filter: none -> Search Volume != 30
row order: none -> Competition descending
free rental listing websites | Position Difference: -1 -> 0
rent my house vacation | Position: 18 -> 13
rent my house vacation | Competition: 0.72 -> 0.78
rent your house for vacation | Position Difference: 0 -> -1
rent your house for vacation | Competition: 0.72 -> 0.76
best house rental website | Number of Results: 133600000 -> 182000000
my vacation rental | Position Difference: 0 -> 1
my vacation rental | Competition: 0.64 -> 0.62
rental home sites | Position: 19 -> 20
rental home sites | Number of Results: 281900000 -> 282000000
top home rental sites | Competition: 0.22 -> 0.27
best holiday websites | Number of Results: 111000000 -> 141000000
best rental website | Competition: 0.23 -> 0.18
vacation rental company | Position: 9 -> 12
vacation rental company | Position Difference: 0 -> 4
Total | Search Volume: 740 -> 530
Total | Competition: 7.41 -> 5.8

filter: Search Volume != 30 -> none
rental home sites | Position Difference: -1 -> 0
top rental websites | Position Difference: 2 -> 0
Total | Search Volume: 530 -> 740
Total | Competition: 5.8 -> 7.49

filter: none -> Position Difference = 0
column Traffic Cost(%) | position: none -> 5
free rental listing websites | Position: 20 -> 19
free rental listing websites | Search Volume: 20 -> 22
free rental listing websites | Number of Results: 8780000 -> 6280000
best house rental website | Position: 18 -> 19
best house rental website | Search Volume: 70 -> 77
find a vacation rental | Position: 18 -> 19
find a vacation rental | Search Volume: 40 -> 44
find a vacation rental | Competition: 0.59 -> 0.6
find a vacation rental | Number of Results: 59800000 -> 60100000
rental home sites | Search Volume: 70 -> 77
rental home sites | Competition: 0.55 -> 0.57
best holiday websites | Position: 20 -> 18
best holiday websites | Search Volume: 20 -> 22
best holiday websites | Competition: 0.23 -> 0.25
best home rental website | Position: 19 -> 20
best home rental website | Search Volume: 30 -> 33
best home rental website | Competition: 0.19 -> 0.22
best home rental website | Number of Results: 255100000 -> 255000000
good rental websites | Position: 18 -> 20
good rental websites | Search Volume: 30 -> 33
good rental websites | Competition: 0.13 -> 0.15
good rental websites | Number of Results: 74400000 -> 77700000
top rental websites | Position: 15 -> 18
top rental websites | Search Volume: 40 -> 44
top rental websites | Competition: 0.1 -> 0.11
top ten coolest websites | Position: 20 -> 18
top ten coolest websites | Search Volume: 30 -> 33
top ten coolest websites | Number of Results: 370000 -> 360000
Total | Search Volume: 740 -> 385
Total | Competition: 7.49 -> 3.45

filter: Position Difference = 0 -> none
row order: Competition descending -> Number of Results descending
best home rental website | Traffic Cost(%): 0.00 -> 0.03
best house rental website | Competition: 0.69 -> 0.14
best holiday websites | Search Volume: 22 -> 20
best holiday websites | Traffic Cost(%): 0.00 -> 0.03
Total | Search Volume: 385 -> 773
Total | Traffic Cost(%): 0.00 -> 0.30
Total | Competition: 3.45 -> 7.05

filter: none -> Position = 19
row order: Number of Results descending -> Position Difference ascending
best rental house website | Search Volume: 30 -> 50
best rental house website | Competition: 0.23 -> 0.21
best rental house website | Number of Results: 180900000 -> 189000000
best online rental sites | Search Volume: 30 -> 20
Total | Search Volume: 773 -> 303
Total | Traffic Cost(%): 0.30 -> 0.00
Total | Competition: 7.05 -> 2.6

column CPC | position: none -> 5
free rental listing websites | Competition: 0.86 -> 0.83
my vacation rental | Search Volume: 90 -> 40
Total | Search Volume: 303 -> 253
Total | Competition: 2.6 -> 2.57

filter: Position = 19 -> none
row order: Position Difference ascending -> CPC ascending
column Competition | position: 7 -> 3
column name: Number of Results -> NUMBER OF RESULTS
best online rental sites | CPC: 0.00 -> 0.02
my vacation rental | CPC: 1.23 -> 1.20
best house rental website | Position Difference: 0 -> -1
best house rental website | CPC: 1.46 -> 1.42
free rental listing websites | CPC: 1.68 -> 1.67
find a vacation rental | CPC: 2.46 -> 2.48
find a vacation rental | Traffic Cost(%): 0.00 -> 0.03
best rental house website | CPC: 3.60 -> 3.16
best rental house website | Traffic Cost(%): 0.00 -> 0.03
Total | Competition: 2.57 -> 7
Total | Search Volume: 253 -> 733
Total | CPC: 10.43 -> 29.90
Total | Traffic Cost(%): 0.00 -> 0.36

**What is being asked**:
In the entries above, please find the line with "rental home sites | Number" and the line with "Total | Search Volume: 740 -> 530", then write out exactly those two lines and every line between them, and nothing more.

**Result of this task**:
rental home sites | Number of Results: 281900000 -> 282000000
top home rental sites | Competition: 0.22 -> 0.27
best holiday websites | Number of Results: 111000000 -> 141000000
best rental website | Competition: 0.23 -> 0.18
vacation rental company | Position: 9 -> 12
vacation rental company | Position Difference: 0 -> 4
Total | Search Volume: 740 -> 530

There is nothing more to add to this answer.